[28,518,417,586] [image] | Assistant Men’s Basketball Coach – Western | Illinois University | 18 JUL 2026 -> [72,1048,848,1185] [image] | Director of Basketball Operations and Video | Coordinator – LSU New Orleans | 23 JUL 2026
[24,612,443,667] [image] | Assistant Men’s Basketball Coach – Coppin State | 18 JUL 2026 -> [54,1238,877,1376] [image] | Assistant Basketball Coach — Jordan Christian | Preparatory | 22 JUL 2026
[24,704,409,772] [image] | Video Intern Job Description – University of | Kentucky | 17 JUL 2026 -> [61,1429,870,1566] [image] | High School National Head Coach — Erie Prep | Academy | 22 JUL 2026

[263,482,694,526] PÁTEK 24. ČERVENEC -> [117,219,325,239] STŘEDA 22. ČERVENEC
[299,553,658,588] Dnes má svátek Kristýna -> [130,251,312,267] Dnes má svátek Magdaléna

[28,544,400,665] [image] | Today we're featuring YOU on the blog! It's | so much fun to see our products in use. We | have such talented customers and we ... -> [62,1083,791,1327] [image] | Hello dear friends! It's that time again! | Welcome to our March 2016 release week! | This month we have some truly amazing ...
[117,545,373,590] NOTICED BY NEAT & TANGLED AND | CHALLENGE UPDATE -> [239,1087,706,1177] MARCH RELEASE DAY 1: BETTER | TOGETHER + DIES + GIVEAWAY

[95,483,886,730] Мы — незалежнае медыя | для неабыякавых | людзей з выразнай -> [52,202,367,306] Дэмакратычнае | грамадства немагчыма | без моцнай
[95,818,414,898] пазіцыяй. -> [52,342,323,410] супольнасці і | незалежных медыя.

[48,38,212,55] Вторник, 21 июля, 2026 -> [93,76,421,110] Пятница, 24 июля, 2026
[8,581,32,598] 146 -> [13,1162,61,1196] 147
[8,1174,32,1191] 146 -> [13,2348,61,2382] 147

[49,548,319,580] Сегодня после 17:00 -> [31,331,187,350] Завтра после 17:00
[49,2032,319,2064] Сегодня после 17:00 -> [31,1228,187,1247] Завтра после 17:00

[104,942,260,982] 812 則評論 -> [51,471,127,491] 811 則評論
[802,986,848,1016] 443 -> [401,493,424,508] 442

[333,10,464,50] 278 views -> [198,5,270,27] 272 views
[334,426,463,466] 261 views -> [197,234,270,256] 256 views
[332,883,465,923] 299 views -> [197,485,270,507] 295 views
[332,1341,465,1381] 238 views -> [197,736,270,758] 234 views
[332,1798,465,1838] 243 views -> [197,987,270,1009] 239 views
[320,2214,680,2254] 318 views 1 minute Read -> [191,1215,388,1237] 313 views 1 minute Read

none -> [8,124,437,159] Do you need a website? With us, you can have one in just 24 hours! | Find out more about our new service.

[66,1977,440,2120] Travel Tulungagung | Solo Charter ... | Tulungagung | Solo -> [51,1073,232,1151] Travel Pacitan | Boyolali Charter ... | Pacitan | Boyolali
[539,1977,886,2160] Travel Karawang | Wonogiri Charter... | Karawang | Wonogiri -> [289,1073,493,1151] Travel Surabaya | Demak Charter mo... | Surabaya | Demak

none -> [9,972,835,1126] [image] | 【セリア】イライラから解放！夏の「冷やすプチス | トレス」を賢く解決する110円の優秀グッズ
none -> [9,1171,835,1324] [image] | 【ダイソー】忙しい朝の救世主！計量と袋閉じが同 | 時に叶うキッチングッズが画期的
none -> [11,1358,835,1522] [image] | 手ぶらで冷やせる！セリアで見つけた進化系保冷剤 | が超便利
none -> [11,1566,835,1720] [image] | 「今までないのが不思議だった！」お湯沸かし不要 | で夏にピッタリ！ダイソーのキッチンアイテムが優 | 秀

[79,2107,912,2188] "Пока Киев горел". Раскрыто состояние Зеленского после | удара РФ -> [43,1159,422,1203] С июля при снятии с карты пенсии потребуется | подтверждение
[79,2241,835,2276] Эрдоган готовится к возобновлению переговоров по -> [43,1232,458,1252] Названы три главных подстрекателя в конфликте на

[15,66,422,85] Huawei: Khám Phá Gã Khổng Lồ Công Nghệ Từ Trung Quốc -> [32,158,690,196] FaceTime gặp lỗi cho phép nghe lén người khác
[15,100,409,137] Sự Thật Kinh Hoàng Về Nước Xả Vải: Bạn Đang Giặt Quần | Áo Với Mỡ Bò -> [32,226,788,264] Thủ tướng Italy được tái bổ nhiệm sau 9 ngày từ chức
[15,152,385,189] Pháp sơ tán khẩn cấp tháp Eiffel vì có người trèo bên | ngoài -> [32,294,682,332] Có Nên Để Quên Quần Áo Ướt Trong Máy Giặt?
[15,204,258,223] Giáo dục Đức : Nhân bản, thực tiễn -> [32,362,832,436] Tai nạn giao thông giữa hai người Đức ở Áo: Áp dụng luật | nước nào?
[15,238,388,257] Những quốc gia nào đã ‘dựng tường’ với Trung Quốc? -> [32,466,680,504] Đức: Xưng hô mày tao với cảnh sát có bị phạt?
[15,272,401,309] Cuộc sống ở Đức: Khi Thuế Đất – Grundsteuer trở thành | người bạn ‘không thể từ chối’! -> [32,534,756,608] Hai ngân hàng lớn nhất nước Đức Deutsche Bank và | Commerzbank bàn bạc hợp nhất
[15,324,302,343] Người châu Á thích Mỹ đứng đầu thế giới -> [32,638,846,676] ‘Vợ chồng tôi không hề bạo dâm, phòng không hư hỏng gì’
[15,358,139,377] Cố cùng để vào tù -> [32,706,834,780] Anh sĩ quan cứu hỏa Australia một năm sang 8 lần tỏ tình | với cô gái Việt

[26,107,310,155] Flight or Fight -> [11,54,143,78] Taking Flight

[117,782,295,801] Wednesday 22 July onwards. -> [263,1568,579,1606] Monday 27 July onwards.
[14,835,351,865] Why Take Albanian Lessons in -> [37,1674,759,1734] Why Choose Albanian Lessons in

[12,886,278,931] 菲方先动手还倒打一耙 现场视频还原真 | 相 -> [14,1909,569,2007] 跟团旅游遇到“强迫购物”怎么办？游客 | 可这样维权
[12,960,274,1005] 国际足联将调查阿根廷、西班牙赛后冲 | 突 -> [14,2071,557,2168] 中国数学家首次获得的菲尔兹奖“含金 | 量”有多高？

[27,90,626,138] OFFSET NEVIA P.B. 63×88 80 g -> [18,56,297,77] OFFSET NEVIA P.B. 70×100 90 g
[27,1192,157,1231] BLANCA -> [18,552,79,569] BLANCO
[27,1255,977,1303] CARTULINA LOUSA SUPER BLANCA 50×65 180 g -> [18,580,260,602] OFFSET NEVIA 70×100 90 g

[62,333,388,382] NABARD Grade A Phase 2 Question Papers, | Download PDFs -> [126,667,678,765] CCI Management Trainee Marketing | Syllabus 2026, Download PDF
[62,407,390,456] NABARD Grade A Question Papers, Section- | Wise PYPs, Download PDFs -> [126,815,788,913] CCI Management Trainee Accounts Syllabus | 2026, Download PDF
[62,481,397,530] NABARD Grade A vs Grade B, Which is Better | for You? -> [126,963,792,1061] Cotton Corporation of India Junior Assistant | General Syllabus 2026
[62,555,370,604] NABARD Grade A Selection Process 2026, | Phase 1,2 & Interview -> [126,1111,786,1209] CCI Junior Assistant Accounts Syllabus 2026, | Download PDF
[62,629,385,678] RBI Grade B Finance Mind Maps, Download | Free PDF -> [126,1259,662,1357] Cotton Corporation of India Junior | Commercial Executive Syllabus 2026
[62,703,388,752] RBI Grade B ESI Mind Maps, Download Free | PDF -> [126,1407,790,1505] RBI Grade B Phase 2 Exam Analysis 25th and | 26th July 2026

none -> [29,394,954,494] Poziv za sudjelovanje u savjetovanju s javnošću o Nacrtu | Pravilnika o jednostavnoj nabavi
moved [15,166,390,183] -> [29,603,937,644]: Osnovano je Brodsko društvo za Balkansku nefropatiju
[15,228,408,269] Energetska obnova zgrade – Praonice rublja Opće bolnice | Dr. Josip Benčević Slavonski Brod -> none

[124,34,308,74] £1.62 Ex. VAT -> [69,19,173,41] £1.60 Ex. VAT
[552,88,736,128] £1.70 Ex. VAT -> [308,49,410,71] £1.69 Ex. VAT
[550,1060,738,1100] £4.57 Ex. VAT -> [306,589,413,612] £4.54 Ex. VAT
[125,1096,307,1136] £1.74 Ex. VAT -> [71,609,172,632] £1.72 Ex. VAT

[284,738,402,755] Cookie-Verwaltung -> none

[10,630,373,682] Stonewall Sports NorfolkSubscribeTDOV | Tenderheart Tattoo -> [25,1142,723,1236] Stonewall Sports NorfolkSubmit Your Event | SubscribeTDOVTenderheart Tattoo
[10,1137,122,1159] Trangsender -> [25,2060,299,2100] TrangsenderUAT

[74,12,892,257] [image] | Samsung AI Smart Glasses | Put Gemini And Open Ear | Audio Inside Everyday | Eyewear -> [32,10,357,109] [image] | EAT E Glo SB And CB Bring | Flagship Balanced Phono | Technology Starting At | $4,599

» **Work request**:
What is the number of lines above that contain "Сегодня"? Answer with that number only.

» **Completed exercise**:
2